In complete contrast to last week’s 5.4% gain, this week’s 7.1% loss (so far) is tied for one of the biggest weekly losses in months. And the bearish riptide has whipped traders into a state of panic. After all, we’re teetering on the edge of new 52-week lows, and it seems as if the masses are certain it’s the beginning of a financial apocalypse.
Before selling all your stocks and sealing the hatch on your bunker though, you may want to stop, take a deep breath, and put this week’s pullback into perspective. The fact is, not only have we seen and survived dips of this magnitude before, we may have actually just seen a short-term bottom.
So Bad It’s Good
Most of the time, the market is quite nominal — average movement, average volume, and an average opinion about its future. Every once in a blue moon though, things go haywire and push stocks to their limit.
Thursday was one of those days. We saw things you may one see once every few weeks, if not every few months. Funny thing about these rare occurrences, though — all of them almost always materialize not at the beginning of pullbacks, but at the end of them.
Take the number of NYSE stocks hitting news lows as an example. On Thursday, 787 NYSE-listed stocks hit new 52-week lows. Normally, it’s closer to 50 NYSE equities hitting new lows on any given day. To see that many names do so poorly is a major hint of a bottom-making blowout.
And yes, there’s plenty of precedence for the idea, and we don’t even have to go that far back to find it. Remember Aug. 8 when the initial plunge of this rout finally found a floor? On that day, 1,306 NYSE stocks hit new 52-week lows – a clear statistical outlier number (see chart below). A week later, the S&P 500 had gained 7.5%.

Fine, but that was a fluke; there’s no way that ‘too many new lows’ can signal a bottom — right?
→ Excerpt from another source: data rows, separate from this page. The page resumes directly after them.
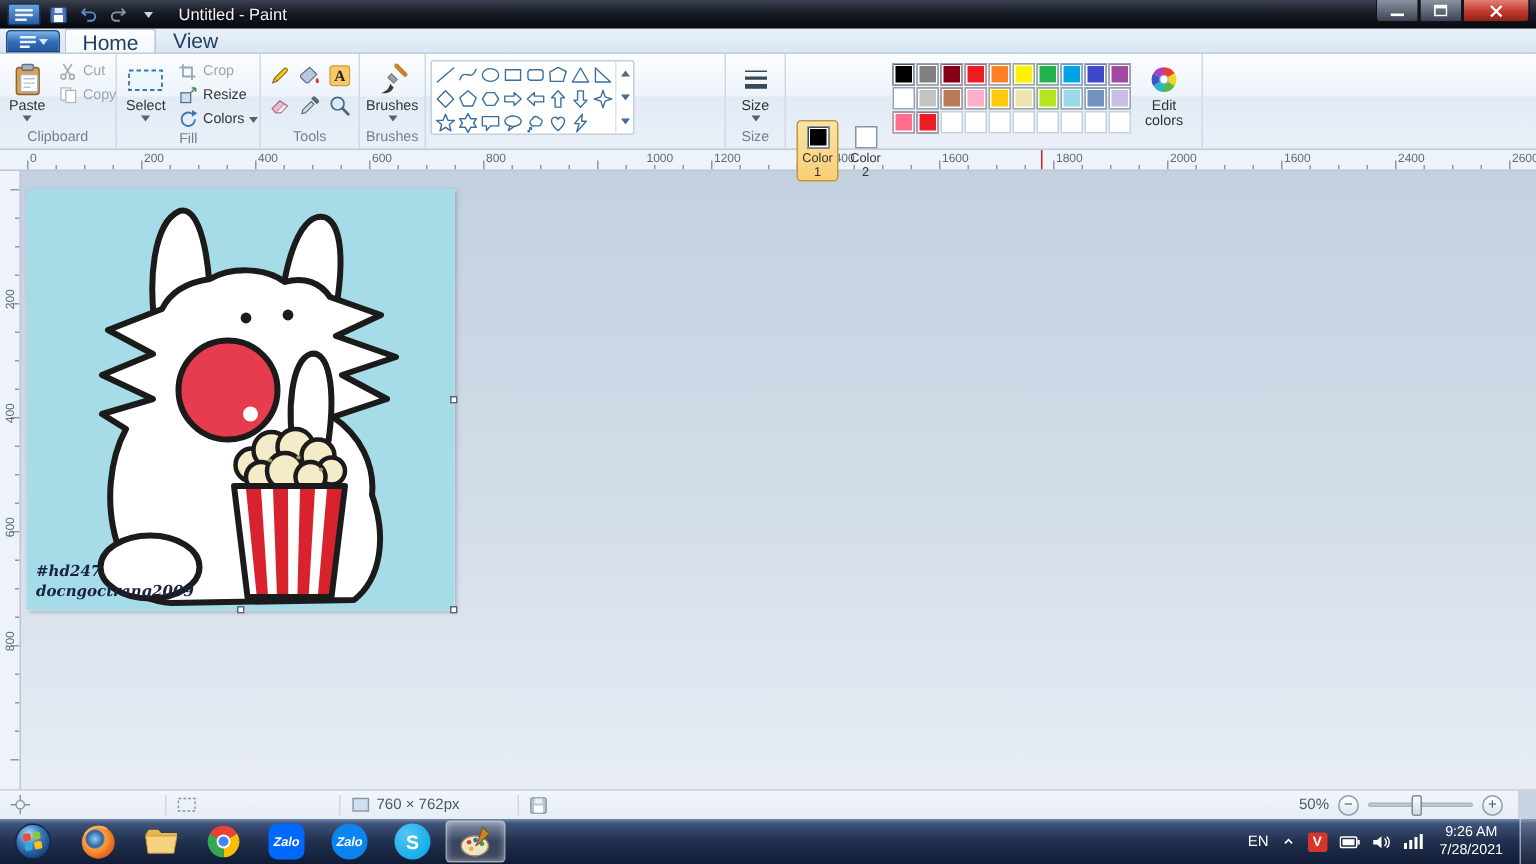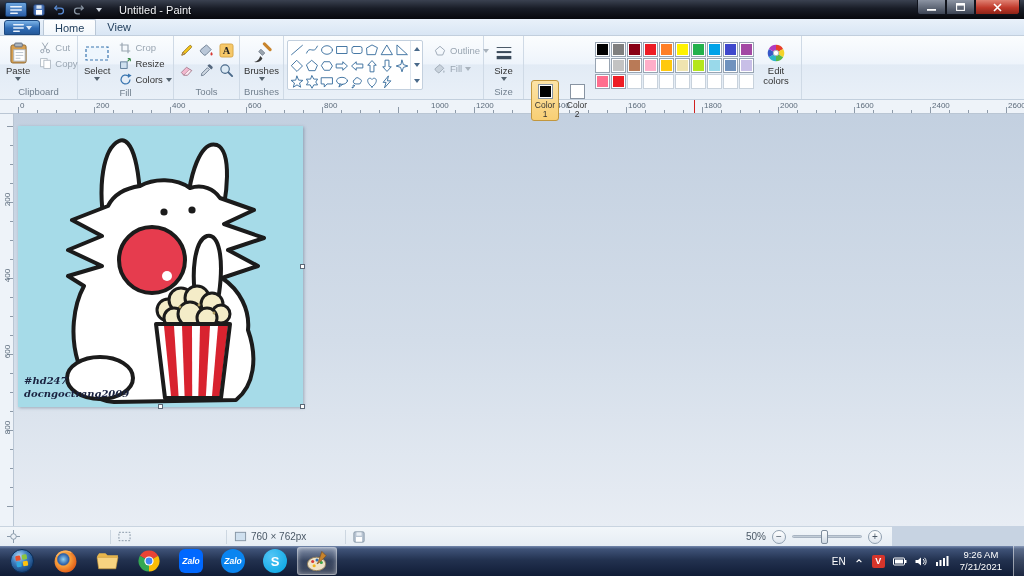--- a/index.html
+++ b/index.html
@@ -20,21 +20,21 @@
   .winbtn.close{width:45px;background:linear-gradient(#e08173,#c0392b 55%,#8e2418);border-bottom-right-radius:3px;}
   .winbtn.min{border-bottom-left-radius:3px;}
 
   
   .tabstrip{position:absolute;top:19px;left:0;width:1024px;height:17px;
     background:linear-gradient(#e9f1fa,#d9e6f4);border-bottom:1px solid #c2cfdd;
     display:flex;align-items:flex-end;z-index:25;}
   .file-btn{width:36px;height:15px;margin:0 3px 0 4px;border-radius:3px 3px 0 0;
     background:linear-gradient(#7db4e8,#2f6cb5 55%,#265a9a);border:1px solid #1d4a82;
     display:flex;align-items:center;justify-content:center;gap:2px;}
-  .tab{padding:0 11px;height:16px;display:flex;align-items:center;font-size:11px;color:#23405e;}
+  .tab{padding:0 11px;height:16px;display:flex;align-items:center;font-size:14px;color:#23405e;}
   .tab.active{background:linear-gradient(#fdfefe,#f2f7fc);border:1px solid #b9c7d6;border-bottom:none;border-radius:2px 2px 0 0;color:#1c3least;}
 
   
   .ribbon{position:absolute;top:36px;left:0;width:1024px;height:64px;
     background:linear-gradient(180deg,#fbfdfe 0%,#eef4fb 44%,#e2ebf5 46%,#e9f0f8 100%);
     border-bottom:1px solid #c2cfdd;display:flex;z-index:20;}
   .rgroup{display:flex;flex-direction:column;border-right:1px solid #cfdae6;}
   .rgroup-body{flex:1;display:flex;align-items:stretch;padding:2px 3px 0;gap:2px;}
   .rgroup-label{height:13px;line-height:12px;text-align:center;font-size:9.5px;color:#72808f;}
   .big-btn{display:flex;flex-direction:column;align-items:center;justify-content:flex-start;padding:2px 3px 0;border-radius:3px;}
@@ -76,21 +76,21 @@
   .vtick.minor{width:3px;}.vtick.major{width:6px;}
   .vlabel{position:absolute;left:0;width:14px;font-size:8px;color:#5c6b7b;text-align:center;transform:rotate(-90deg);}
 
   
   .workspace{position:absolute;top:114px;left:0;width:1024px;height:412px;
     background:linear-gradient(180deg,#c3d0e0 0%,#d3dde9 55%,#e8edf4 100%);}
   .canvas-wrap{position:absolute;left:18px;top:12px;width:285px;height:281px;background:#fff;box-shadow:1px 1px 3px rgba(40,60,90,.35);}
   .handle{position:absolute;width:5px;height:5px;background:#fff;border:1px solid #5a6675;}
 
   
-  .statusbar{position:absolute;top:526px;left:0;width:892px;height:20px;
+  .statusbar{position:absolute;top:526px;left:0;width:1012px;height:20px;
     background:linear-gradient(#f2f6fa,#e6edf4);border-top:1px solid #c9d4e0;
     display:flex;align-items:center;font-size:10px;color:#4a5866;z-index:15;}
   .sb-sec{display:flex;align-items:center;gap:4px;padding:0 7px;height:100%;}
   .sb-sep{width:1px;height:14px;background:#cdd7e1;}
   .sb-spacer{flex:1;}
   .zoom-ctrl{display:flex;align-items:center;gap:6px;padding-right:10px;}
   .zoom-btn{width:14px;height:14px;border-radius:50%;border:1px solid #90a0b0;background:linear-gradient(#fff,#dde5ee);display:flex;align-items:center;justify-content:center;font-size:10px;color:#4a5866;line-height:1;}
   .zoom-track{position:relative;width:70px;height:3px;background:#c2cdd8;border-radius:2px;border:1px solid #a8b4c2;}
   .zoom-thumb{position:absolute;left:28px;top:-6px;width:7px;height:14px;background:linear-gradient(#fdfefe,#cfd9e4);border:1px solid #7e8c9c;border-radius:2px;}
 
@@ -499,41 +499,20 @@
         <div class="shapes-scroll">
           <span class="sarrow">
               <i class="tri-up"></i>
             </span>
           <span class="sarrow">
               <i class="tri-dn"></i>
             </span>
           <span class="sarrow">
               <i class="tri-dn"></i>
             </span>
-        </div>
-      </div>
-      <div class="of-col">
-        <div class="small-btn disabled">
-          <span class="sicon">
-            <svg width="12" height="12" viewBox="0 0 18 18">
-                <polygon points="9,2 16,8 13,15 5,15 2,8" fill="none" stroke="#9aa6b4" stroke-width="1.4"></polygon>
-              </svg>
-          </span>
-            <span>Outline</span>
-          <span class="caret"></span>
-        </div>
-        <div class="small-btn disabled">
-          <span class="sicon">
-            <svg width="12" height="12" viewBox="0 0 16 16">
-                <path d="M8,2 L13,7 L7.5,12.5 a1.8,1.8 0 0 1 -2.6,0 L2,9.6 a1.8,1.8 0 0 1 0,-2.6 Z" fill="#c8d2dc" stroke="#8a96a4" stroke-width="0.9"></path>
-                <path d="M13.4,9.8 c1,1.5 1,2.6 0.3,3 c-0.7,0.4 -1.5,-0.2 -1.5,-1.3 c0,-0.7 0.5,-1.2 1.2,-1.7 Z" fill="#aab6c2"></path>
-              </svg>
-          </span>
-            <span>Fill</span>
-          <span class="caret"></span>
         </div>
       </div>
     </div>
   </div>
 
   <div class="rgroup" style="width:40px">
     <div class="rgroup-body" style="justify-content:center;">
       <div class="big-btn">
         <span class="bicon">
           <svg width="22" height="22" viewBox="0 0 24 24">
@@ -882,17 +861,17 @@
         <path d="M8,3 a3.2,3.2 0 0 1 0,5 M9.5,1.8 a5,5 0 0 1 0,7.4" stroke="#fff" fill="none" stroke-width="1"></path>
       </svg>
     <svg width="13" height="10" viewBox="0 0 13 10">
         <rect x="0" y="6" width="2" height="4" fill="#fff"></rect>
         <rect x="3.5" y="4" width="2" height="6" fill="#fff"></rect>
         <rect x="7" y="2" width="2" height="8" fill="#fff"></rect>
         <rect x="10.5" y="0" width="2" height="10" fill="#fff"></rect>
       </svg>
     <div class="tray-clock">
       <div>9:26 AM</div>
-      <div>7/21/2021</div>
+      <div>7/28/2021</div>
     </div>
     <div class="show-desktop"></div>
   </div>
 </div>
 
 </body></html>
Actually, there’s an amazing correlation between a surging number of new 52-week lows and major bottoms. We’ve seen the phenomenon several times in the meantime, but the number of stocks hitting new lows back in late 2008 and early 2009 marked a string of major short-term lows, and even flagged the pivot out of the bear market. On, Oct. 24, 2008, 853 news lows set up a 14% run; on Nov. 20, 2008 , 1,514 new lows came in front of a month-long 23% rally; and on March 6, 2009, 853 new lows from NYSE stocks ended up kick-starting a brand new bull market.